The duality collapsed and there was just Ray, his partner, his friend, admired and desired, fallible but principled nonetheless. Ray, who must have a reason, however misguided. But _why?_ wasn't the question that escaped Fraser. "When did you—?" he asked without looking around.

"Last night." Ray's voice was guarded, careful.

Fraser wondered if they'd reached the end of their partnership, if this was how it would end. "From the fire escape," he said, and allowed himself to turn, Ray was bare-chested, barefoot, wearing only worn gray sweatpants. He'd shaved and he smelled of soap.

"You're early," he said, in reply to Fraser's silent regard.

Fraser shook his head, brushing that aside, and held up the photograph Ray had left on his door. "Spying on me, Ray?"

Ray grabbed the roll of art paper from the kitchen counter and pointed it at him. "Oh, so it's okay for the goose to gander but not the other way around, is that it?"

Fraser frowned at the roll, his face heating. "How did you get that? I burned them all."

"Special wolf delivery service." Ray unrolled it and studied the drawing, raising his eyebrows pointedly. "If this is what you want, you're gonna be damned disappointed."

Fraser met his gaze. "Never." And then the full import of Ray's words hit him. "But you—"

"What?" Ray's body was poised for action, his attitude fierce. He was an eagle. Fraser almost took a step back.

Ray had retracted the revelation about his sexual preferences as soon as he'd made it. Fraser had been so used to hiding—his feelings, his pictures, his self—he'd barely questioned that. "You said it was a joke," he reminded Ray now, feeling breathless.

"I was covering." Ray pointed. "Don't tell me you didn't know that."

"But I—" He gaze flicked from the drawing to the photos. "You—We both—"

"Bingo," said Ray with some satisfaction.

"If we can't respect each other's privacy—two wrongs don't make a right, Ray," said Fraser crossly. It was typical of Ray not to see that—to lower himself to Fraser's level merely so they could be equal. That was no basis for anything good.

As if to prove his point, Ray moved closer. "We didn't hurt anyone, Fraser. There's no harm in wanting."

Fraser's breath caught at Ray's proximity, at his certainty.

"The question now is—is that enough? You just want to look, you just want to think about touching, or actually you want to touch me? Taste me? That's what it comes down to, here and now."

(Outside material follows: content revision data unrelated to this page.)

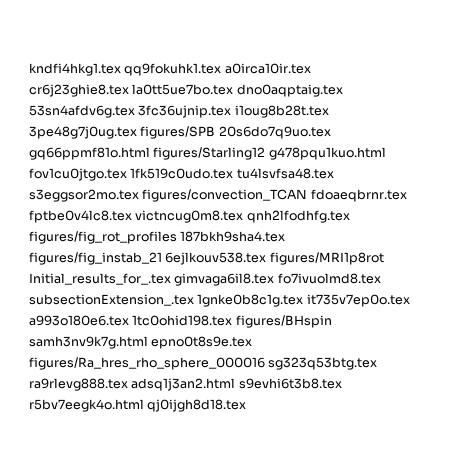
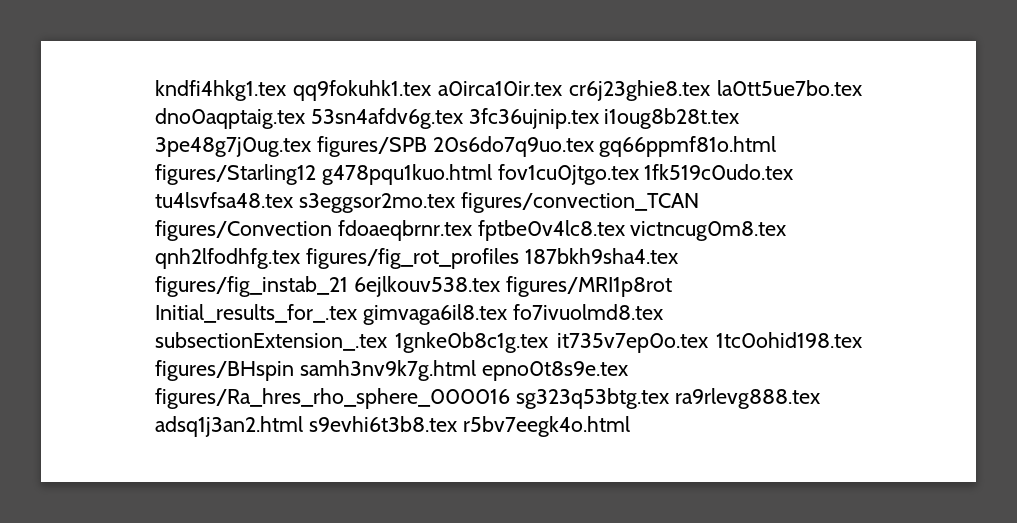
(308, 195) none -> [155,220,332,241] figures/Convection
[29,315,129,326] a993o180e6.tex -> (708, 343) none
[147,399,247,412] qj0ijgh8d18.tex -> (630, 426) none

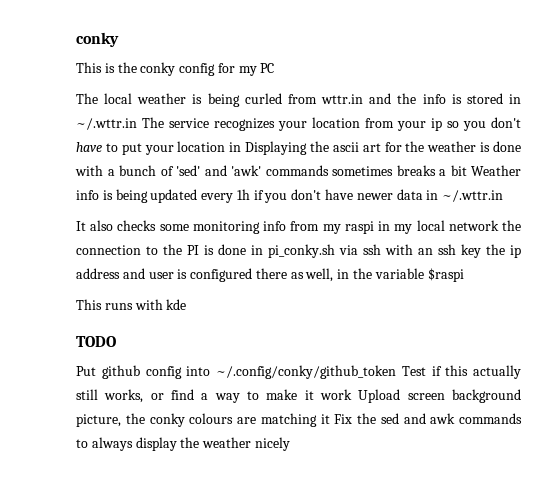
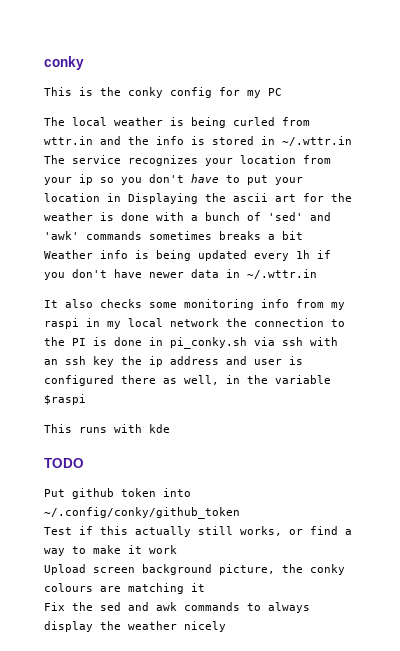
[145,366,182,379] config -> [121,488,156,497] token
(396, 372) none -> (240, 513) //
(352, 394) none -> (177, 549) //
(330, 419) none -> (205, 587) //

For a moment, Fraser could only long for the safety of art and fantasies. The Ray in the picture had never challenged him, had never demanded anything but secrecy. The Ray in the picture, then, Fraser's logic supplied, was evidently not Ray. To choose a fantasy over reality would be an act of shameful cowardice, and yet to engage with Ray—the real Ray—

Vertigo shook him. Through the haze he saw Ray's face, love and doubt and fear like fleeting shadows, and the decision was made. If Ray was prepared to lower himself to Fraser's level vis-à-vis the pictures, Fraser would certainly rise to Ray's exalted heights of courage. "I want," he said, the words a wrecking ball, breaking down walls, setting his feelings free—He started to shake. "I want you."

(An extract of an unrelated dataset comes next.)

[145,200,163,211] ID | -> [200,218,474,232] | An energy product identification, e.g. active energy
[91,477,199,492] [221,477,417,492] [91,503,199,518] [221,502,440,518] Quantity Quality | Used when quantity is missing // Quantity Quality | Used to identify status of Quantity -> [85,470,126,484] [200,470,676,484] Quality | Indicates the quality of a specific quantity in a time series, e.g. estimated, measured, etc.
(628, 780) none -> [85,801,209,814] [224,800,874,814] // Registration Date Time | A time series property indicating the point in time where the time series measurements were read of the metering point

The next moment Ray was upon him, solid and alive, hot and yes, demanding, his mouth a crucible, a blessing. Fraser's shame burned to ash, and there was only Ray.

  


* * *

  


The bed was rumpled and yielding, the sheets soft. It had been a long time since Fraser had let anyone close to him like this, and he was light-headed from Ray's touch, the feverish press of his mouth.

He stripped his Henley over his head, and Ray's hands were back on him before it hit the floor, smoothing down his sides, across his back. Fraser slid his hand into Ray's hair and brought Ray's mouth to his and kissed him deeply, showing him the depths of his desire. Ray met him measure for measure, and Fraser wondered why on earth he'd been fool enough not to ask for this sooner.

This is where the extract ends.